Since the film lens of the present invention is constructed as described above, a large amount of light exits near the normal direction of the exit surface and a large amount of light exits away from the normal direction, particularly the side lobe light amount. And a good light use efficiency, and a uniform and bright surface light source can be provided. Further, by setting the height of the triangular prism unit lens lower than the height of the elliptic cylinder unit lens, it is possible to prevent the apex angle of the triangular prism unit lens from being damaged. In addition, since the light use efficiency is high, the load on the light source is reduced, and space and power can be saved as the surface light source and the transmissive display.

[Brief description of the drawings]

FIG. 1 is a perspective view showing one embodiment of a film lens of the present invention.

FIG. 2 is a perspective view showing another embodiment of the film lens of the present invention.

FIG. 3 is an explanatory view (main cut surface) of the shapes of a triangular prism unit lens and an elliptic cylinder unit lens constituting the film lens of the present invention.

FIG. 4 is an explanatory diagram of side lobe generation by a conventional triangular prism unit lens.

FIG. 5 is an explanatory diagram of prevention of side lobes by the film lens of the present invention.

FIG. 6 is a cross-sectional view of an embodiment of an edge light type surface light source using the film lens of the present invention.

FIG. 7 is a cross-sectional view showing one embodiment of a direct-type surface light source using the film lens of the present invention.

FIG. 8 is a perspective view of a conventional edge light type surface light source using only a light diffusion layer.

FIG. 9 is a process chart showing an example of a manufacturing process of a film lens used in the present invention.

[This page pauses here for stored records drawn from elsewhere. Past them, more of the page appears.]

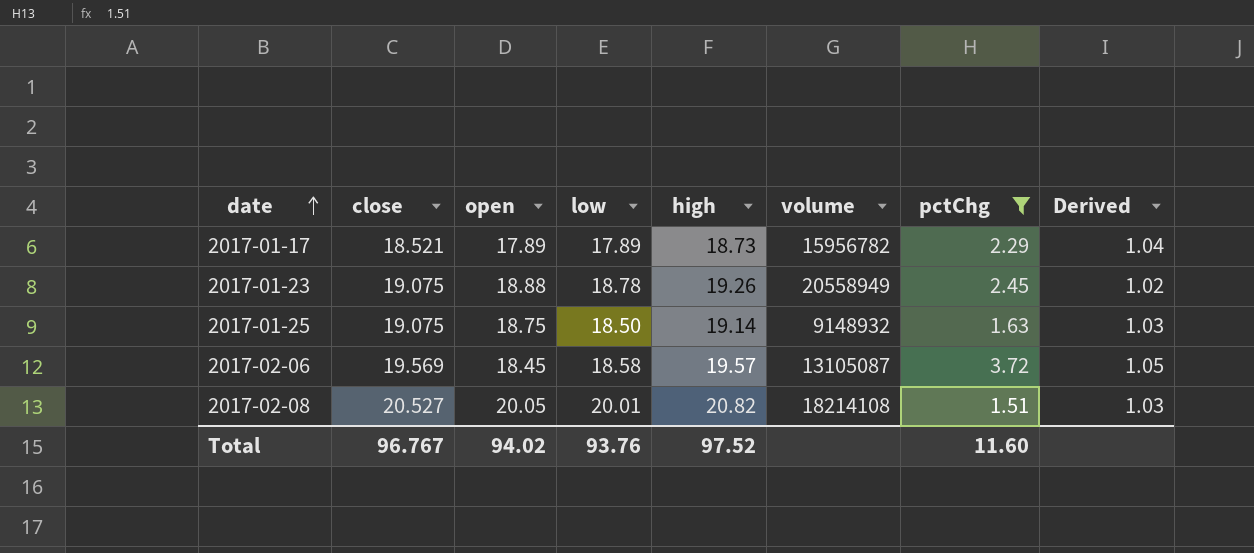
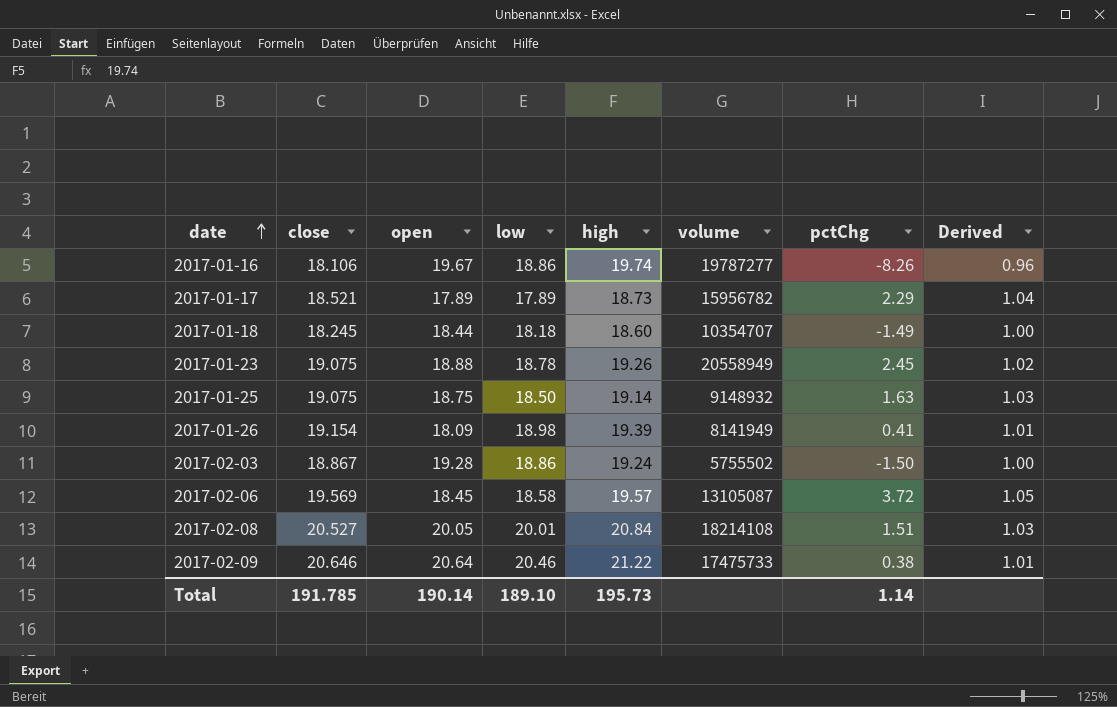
filter: pctChg >= 1.51 -> none
2017-02-08 | high: 20.82 -> 20.84
Total | close: 96.767 -> 191.785
Total | open: 94.02 -> 190.14
Total | low: 93.76 -> 189.10
Total | high: 97.52 -> 195.73
Total | pctChg: 11.60 -> 1.14

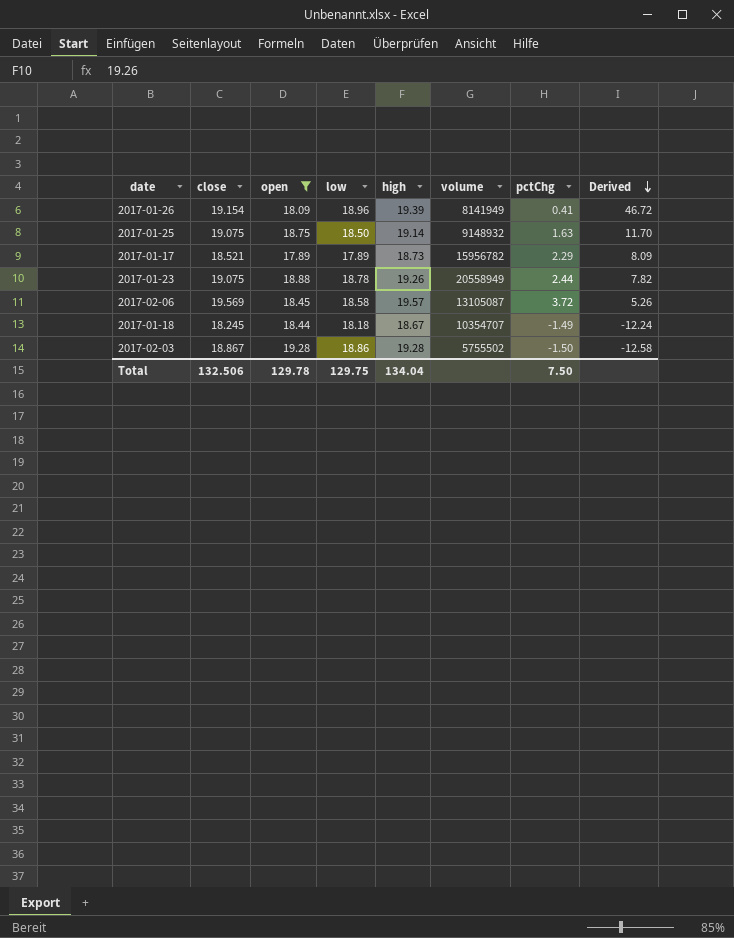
filter: none -> open <= 19.28
row order: date ascending -> Derived descending
column Derived | formula: [close] / [low] -> [close] / [pctChg]
2017-01-26 | low: 18.98 -> 18.96
2017-01-23 | pctChg: 2.45 -> 2.44
2017-01-18 | high: 18.60 -> 18.67
2017-02-03 | high: 19.24 -> 19.28
Total | close: 191.785 -> 132.506
Total | open: 190.14 -> 129.78
Total | low: 189.10 -> 129.75
Total | high: 195.73 -> 134.04
Total | pctChg: 1.14 -> 7.50

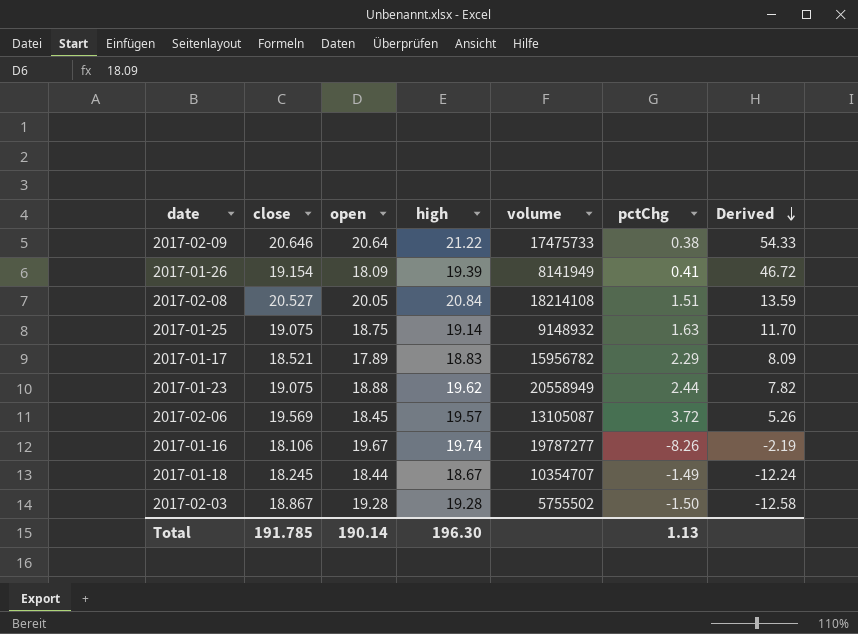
filter: open <= 19.28 -> none
column low | position: 4 -> none
2017-01-17 | high: 18.73 -> 18.83
2017-01-23 | high: 19.26 -> 19.62
Total | close: 132.506 -> 191.785
Total | open: 129.78 -> 190.14
Total | high: 134.04 -> 196.30
Total | pctChg: 7.50 -> 1.13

FIG. 10 is a conceptual diagram showing an example of a manufacturing apparatus corresponding to the manufacturing process of FIG.

[Explanation of symbols]

 DESCRIPTION OF SYMBOLS 1 Film lens 21 Triangular prism unit lens 22 Elliptic cylinder unit lens 3 Transparent base material 31 Transparent base material sheet 32 Lens layer 33 Ridge line 4 Light guide 5 Light source 51 Lamp house 52 Light reflector 521 Light diffusion reflector 6 Light diffuser 71 Roll Intaglio 72 Depressed portion 73 Ionizing radiation curable resin liquid 74 Pressing roll 75 Guide roll 76 Peeling roll 77a, 77b Ionizing radiation irradiating device 78 Coating device 79 Cavity D Cut amount L Normal line of emission surface S1 Filling process S2 Contacting process S3 Curing Process S4 Adhesion process S5 Peeling process α vertex angle β, γ vertex angle

──────────────────────────────────────────────────続 き Continuation of front page (58) Fields investigated (Int. Cl. ⁷ , DB name) G02B 6/00 331 F21V 8/00 601 G02B 5/04 G02F 1/13357

Claims (5)

(57) [Claims] 1. A film lens comprising a plurality of triangular prism unit lenses and elliptic cylinder unit lenses arranged alternately adjacent to each other so that each ridge line is parallel to each other. 2. A light-transmitting substance or a light guide having a hollow inside,
2. A light source or a point light source arranged adjacent to at least one side end surface of the light guide, a light reflector provided on a back surface of the light guide, and an upper surface of the light guide. And a film lens. 3. The film according to claim 1, wherein one or more linear light sources or point light sources, a light reflector covering the lower surface and side surfaces of the light source and forming a light reflecting surface on the light source side inner side, and the film disposed above the light source. A surface light source, comprising: a lens. 4. A plane light emitting source of the electroluminescent element type, the plane
A surface light source, comprising: the film lens according to claim 1 disposed on a light emitting surface of a light emission light source. 5. A transmissive display comprising the surface light source according to claim 2, as a back light source.